▶ _Exercise goal_:
Across all the entries below, how many lines contain the string "Rail"? The number by itself is the answer.

▶ _Material provided_:
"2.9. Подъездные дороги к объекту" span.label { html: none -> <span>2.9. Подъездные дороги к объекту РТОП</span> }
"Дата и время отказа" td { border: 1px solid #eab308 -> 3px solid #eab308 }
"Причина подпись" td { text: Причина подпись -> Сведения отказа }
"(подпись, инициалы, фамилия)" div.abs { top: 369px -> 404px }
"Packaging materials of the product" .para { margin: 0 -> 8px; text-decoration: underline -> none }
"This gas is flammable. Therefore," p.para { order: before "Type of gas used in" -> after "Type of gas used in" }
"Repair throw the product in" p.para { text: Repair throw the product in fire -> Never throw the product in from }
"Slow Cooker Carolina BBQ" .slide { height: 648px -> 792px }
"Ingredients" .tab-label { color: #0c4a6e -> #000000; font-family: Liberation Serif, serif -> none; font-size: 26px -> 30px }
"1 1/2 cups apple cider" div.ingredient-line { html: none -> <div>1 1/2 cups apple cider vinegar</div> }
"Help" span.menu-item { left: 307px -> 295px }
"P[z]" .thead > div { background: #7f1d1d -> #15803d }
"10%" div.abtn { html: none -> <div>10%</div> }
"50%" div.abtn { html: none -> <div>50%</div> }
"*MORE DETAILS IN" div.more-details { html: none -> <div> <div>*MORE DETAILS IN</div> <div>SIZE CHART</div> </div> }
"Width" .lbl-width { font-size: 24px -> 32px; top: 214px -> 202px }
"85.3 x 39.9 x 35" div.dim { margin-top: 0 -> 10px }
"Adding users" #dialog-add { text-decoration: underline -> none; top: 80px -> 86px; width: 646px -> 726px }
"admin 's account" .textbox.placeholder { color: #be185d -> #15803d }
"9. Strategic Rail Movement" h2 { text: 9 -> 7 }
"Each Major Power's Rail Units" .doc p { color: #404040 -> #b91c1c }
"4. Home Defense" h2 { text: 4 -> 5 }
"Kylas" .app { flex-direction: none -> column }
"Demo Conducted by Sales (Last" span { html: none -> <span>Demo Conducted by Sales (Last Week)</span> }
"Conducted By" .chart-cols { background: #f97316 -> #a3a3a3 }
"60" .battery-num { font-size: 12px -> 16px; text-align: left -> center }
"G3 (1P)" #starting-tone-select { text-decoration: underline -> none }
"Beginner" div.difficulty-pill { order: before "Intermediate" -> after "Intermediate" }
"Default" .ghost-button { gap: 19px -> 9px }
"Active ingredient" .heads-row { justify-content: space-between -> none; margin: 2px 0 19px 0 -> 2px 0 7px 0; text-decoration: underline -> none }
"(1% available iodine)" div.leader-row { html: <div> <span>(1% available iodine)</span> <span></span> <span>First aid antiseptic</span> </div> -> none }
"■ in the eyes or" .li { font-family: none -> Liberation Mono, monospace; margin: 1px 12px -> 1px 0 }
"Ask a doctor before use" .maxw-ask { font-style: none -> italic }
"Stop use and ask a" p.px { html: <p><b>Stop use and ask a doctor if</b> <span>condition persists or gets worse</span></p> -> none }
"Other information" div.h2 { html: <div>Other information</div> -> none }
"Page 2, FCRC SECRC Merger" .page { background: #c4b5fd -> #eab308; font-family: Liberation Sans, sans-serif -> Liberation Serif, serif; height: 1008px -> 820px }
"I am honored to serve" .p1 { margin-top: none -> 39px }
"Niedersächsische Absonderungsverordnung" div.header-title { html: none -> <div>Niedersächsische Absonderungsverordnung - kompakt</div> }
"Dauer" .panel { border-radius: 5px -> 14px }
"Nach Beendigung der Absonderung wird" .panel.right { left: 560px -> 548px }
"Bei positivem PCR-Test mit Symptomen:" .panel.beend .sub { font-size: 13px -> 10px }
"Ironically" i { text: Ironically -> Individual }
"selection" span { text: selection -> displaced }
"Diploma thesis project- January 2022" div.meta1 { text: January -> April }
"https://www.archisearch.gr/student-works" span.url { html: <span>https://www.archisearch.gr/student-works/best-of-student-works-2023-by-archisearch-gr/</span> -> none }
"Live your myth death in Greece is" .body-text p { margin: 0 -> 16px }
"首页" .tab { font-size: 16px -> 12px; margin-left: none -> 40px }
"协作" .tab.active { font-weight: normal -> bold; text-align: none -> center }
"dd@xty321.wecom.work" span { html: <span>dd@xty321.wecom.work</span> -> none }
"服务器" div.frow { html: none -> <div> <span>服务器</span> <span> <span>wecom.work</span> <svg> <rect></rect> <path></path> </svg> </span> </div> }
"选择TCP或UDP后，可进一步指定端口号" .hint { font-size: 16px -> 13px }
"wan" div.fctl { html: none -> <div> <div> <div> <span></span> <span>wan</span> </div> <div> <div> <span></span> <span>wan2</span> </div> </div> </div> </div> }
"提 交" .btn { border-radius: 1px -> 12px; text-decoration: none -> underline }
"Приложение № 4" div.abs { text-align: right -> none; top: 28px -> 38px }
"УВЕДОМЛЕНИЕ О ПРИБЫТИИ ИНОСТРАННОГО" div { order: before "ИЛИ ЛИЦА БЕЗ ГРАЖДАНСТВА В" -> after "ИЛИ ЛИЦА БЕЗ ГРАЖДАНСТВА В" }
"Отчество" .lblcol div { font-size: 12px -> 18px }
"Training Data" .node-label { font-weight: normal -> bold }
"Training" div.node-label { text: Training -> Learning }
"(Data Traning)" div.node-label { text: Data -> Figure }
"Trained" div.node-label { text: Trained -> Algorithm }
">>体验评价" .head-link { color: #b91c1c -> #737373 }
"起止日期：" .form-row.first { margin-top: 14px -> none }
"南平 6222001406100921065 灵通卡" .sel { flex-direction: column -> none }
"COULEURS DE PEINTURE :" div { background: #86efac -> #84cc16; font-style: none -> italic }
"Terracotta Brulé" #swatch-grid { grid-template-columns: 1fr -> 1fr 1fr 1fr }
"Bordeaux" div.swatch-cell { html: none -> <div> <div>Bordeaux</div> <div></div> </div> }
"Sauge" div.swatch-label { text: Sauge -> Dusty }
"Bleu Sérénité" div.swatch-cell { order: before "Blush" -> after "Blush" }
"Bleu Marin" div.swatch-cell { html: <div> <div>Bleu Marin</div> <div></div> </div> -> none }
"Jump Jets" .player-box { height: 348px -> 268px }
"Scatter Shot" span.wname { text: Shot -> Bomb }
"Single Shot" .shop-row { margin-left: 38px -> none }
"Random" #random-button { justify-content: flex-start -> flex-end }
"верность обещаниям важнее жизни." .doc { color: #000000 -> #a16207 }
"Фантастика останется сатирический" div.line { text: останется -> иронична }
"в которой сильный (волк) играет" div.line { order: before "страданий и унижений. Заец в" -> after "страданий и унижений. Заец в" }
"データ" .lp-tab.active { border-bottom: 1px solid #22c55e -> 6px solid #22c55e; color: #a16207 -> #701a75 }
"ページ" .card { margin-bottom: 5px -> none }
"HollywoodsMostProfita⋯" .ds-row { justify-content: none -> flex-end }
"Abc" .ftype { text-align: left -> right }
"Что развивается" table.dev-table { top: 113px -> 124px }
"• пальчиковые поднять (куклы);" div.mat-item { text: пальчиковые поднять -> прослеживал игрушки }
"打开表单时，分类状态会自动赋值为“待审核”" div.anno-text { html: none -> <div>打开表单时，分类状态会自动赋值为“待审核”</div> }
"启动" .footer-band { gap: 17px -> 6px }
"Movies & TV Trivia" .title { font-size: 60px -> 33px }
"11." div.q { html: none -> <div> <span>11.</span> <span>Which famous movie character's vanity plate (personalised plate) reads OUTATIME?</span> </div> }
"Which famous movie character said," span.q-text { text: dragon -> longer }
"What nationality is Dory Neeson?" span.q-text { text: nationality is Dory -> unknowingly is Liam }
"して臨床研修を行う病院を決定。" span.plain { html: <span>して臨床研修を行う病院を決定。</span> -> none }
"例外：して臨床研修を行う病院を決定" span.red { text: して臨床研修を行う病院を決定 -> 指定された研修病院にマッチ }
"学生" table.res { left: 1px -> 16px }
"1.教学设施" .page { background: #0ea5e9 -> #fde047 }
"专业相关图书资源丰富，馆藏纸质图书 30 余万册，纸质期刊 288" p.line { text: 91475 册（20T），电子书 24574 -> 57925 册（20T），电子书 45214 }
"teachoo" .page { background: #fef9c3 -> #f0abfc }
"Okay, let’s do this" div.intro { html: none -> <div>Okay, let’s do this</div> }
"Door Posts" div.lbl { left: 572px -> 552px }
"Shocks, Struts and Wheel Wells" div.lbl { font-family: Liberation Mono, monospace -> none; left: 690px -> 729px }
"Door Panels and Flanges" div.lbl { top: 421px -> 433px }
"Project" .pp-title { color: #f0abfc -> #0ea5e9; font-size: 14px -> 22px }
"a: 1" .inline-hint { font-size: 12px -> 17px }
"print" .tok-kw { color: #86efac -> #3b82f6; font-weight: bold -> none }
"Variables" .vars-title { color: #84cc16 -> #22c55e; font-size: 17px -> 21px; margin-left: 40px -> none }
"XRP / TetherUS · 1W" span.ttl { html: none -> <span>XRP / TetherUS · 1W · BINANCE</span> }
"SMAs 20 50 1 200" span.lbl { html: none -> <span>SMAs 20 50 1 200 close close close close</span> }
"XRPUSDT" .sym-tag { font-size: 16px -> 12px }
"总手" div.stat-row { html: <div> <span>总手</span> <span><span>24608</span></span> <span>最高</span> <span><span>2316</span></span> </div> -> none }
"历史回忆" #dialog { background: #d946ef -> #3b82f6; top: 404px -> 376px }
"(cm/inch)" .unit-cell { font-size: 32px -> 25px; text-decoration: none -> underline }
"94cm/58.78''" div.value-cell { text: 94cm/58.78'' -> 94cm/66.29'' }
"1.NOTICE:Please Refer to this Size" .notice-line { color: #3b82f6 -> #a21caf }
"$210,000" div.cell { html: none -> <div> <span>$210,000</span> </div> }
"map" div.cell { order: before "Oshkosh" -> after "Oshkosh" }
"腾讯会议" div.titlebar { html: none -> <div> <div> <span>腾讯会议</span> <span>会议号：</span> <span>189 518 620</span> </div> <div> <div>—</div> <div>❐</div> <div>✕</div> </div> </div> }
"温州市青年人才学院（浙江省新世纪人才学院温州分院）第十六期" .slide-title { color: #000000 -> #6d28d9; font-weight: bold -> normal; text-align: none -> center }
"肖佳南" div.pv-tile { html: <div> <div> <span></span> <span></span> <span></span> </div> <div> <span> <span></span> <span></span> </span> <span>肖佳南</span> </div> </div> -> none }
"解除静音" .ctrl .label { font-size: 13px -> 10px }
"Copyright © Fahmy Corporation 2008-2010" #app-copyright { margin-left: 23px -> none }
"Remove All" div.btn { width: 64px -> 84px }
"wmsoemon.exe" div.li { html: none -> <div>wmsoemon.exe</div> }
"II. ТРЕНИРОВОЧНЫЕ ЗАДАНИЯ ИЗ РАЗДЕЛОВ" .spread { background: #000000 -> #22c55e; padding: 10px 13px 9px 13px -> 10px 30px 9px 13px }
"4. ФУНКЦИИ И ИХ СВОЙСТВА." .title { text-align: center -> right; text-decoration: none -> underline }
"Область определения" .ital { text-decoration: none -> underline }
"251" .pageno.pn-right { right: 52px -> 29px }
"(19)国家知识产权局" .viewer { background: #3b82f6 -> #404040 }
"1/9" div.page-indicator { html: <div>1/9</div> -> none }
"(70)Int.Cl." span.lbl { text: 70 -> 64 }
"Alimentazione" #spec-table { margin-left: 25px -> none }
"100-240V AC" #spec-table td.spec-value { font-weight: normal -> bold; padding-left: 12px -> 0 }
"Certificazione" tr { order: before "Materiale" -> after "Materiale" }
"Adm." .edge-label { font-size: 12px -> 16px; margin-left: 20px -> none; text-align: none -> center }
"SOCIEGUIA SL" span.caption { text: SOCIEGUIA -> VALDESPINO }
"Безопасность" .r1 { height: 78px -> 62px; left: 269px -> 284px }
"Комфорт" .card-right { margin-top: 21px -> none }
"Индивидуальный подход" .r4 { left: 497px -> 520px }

▶ _Solution for this task_:
2